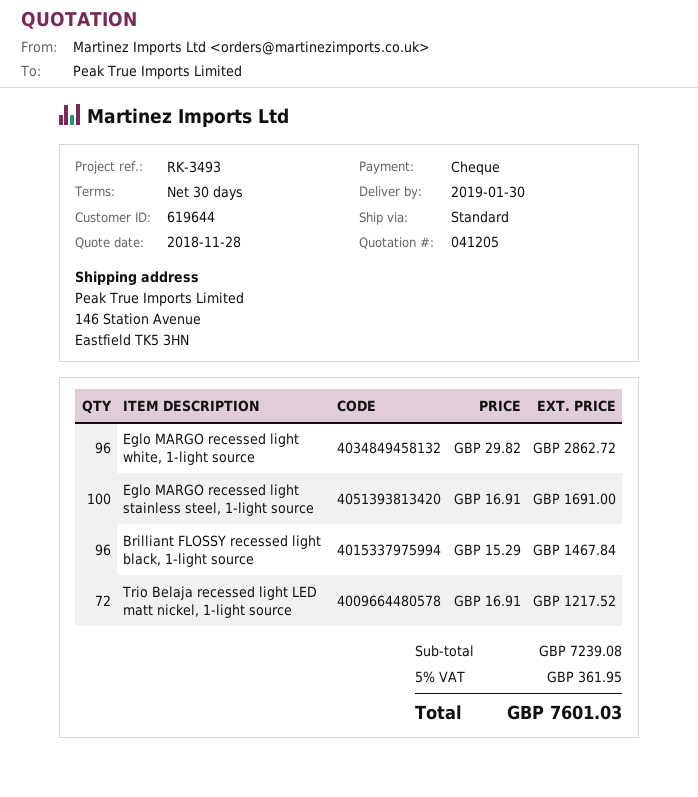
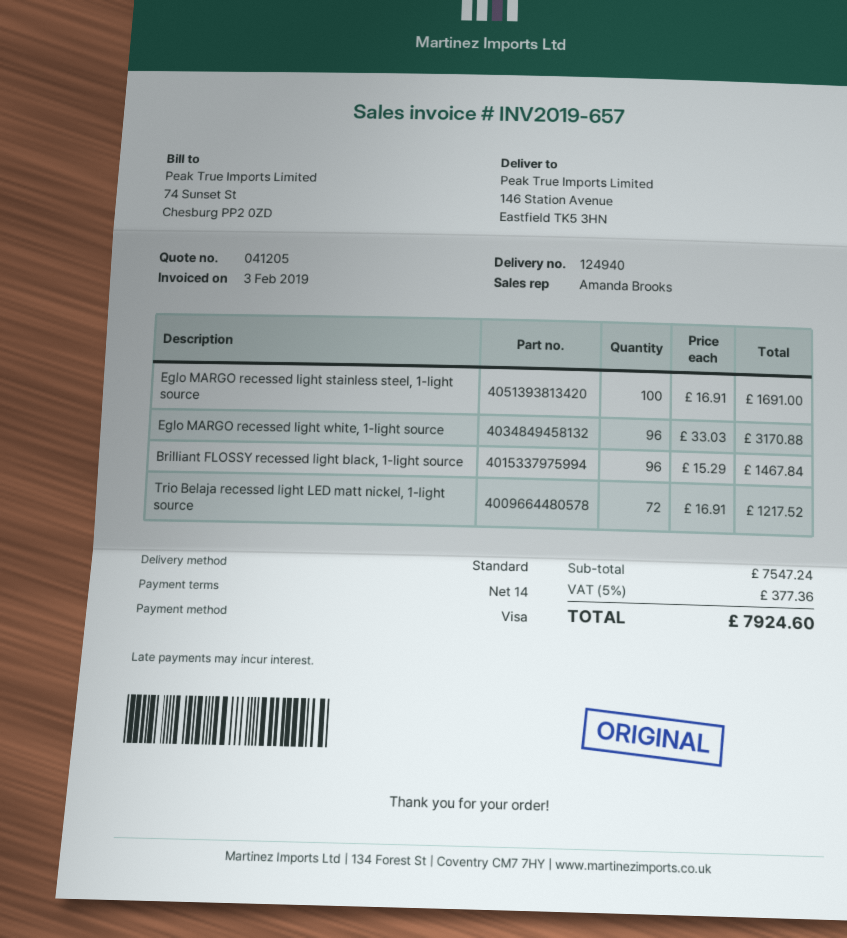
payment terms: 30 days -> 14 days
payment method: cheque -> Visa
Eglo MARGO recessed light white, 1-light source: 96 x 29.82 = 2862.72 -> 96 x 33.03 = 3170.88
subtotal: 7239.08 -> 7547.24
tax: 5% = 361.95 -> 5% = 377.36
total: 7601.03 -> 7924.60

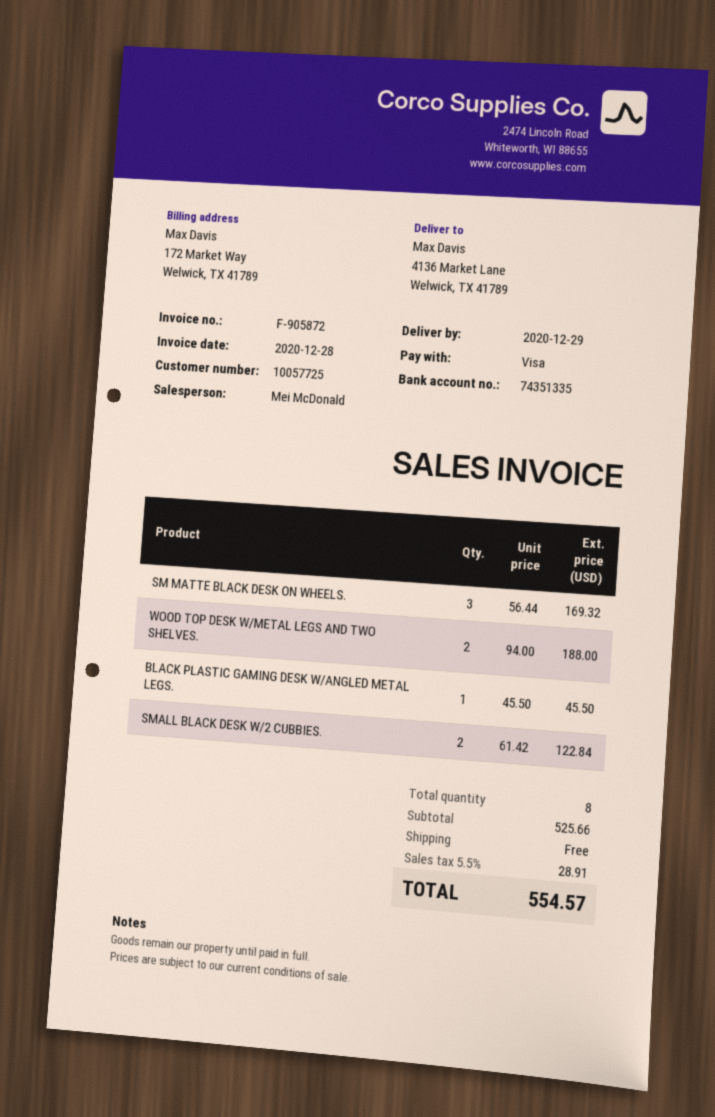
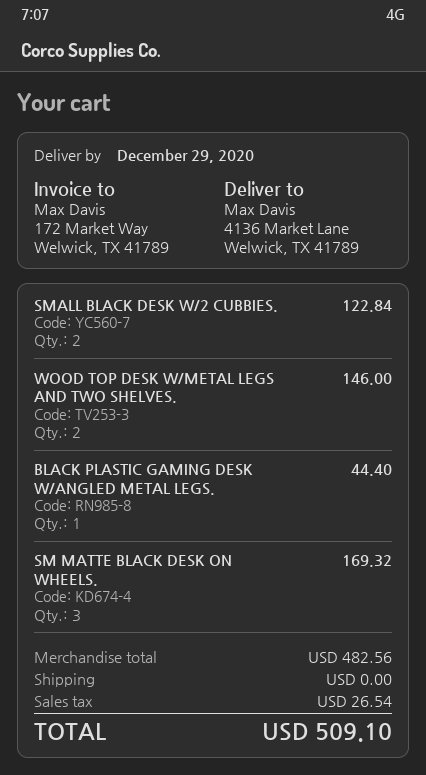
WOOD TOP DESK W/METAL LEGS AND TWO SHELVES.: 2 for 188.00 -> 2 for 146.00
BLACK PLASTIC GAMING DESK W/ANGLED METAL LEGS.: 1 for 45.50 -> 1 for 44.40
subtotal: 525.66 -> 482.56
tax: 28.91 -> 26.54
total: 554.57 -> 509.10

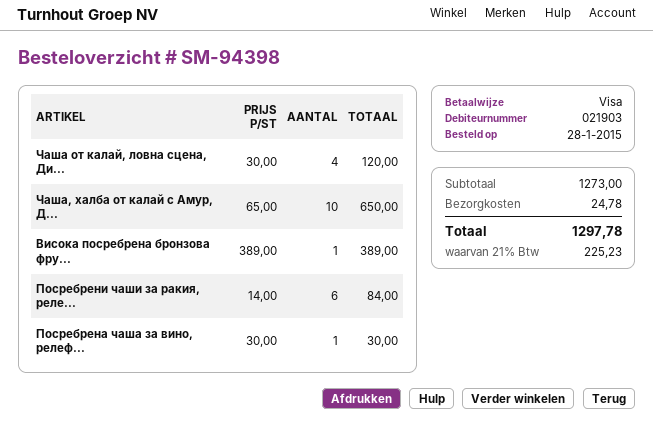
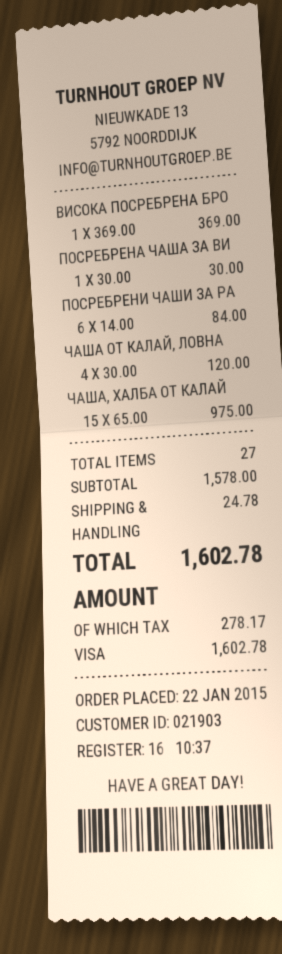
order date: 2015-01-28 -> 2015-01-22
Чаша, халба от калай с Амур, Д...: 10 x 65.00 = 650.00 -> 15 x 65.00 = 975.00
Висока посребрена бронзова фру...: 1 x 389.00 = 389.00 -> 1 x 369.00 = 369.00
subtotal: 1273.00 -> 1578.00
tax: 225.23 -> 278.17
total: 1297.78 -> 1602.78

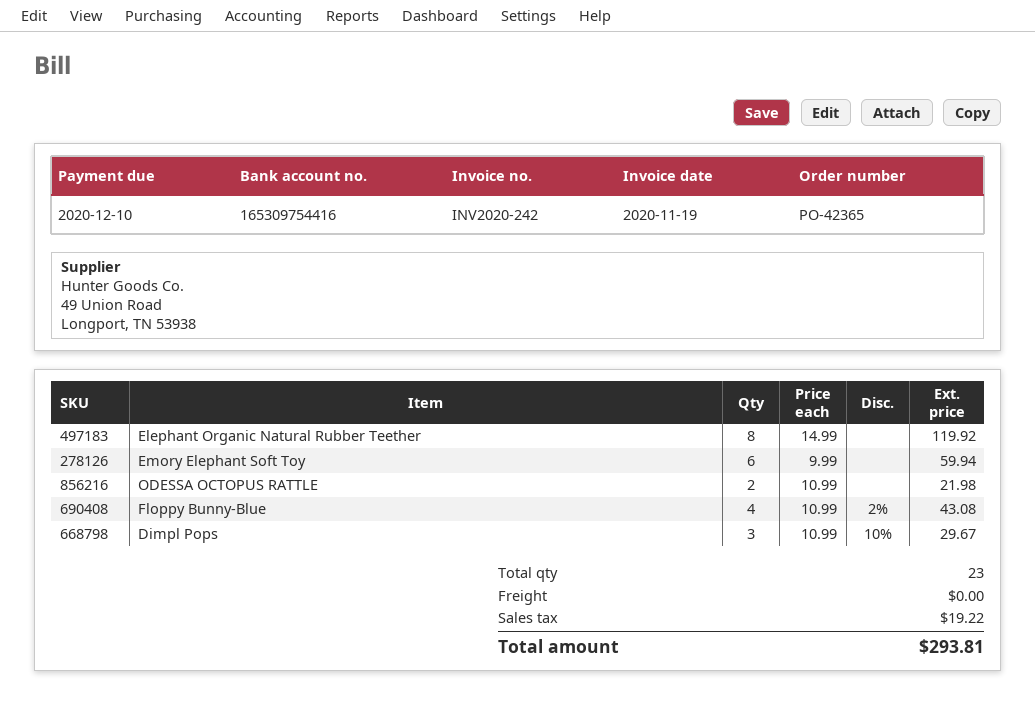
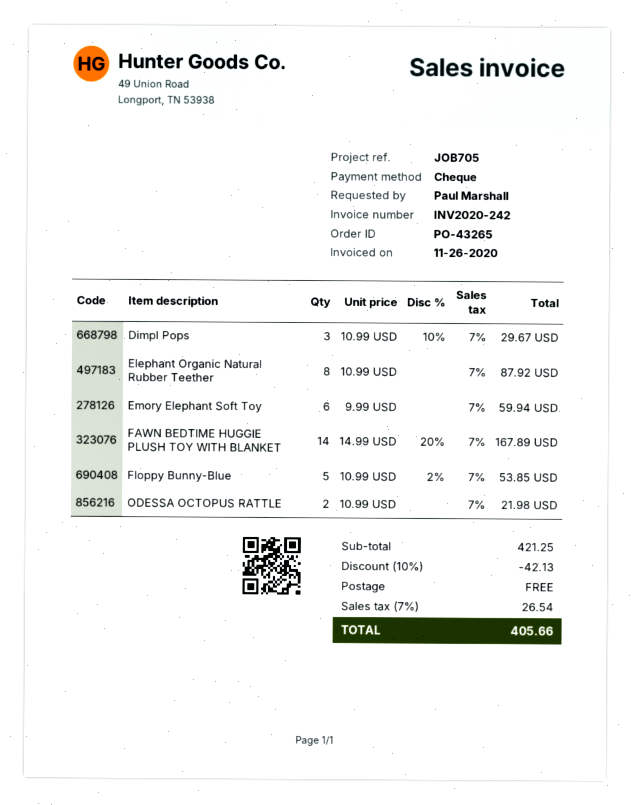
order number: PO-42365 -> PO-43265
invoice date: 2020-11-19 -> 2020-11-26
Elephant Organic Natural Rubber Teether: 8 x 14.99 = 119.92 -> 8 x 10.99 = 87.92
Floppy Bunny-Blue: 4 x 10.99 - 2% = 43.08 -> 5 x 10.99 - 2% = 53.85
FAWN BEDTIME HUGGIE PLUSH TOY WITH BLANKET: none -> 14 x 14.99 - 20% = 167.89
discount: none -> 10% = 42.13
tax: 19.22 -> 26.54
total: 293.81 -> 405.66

··········

Please work out the number of lines in the listing that hold "subtotal". Nothing besides the number is wanted.

§ TASK RESPONSE:
3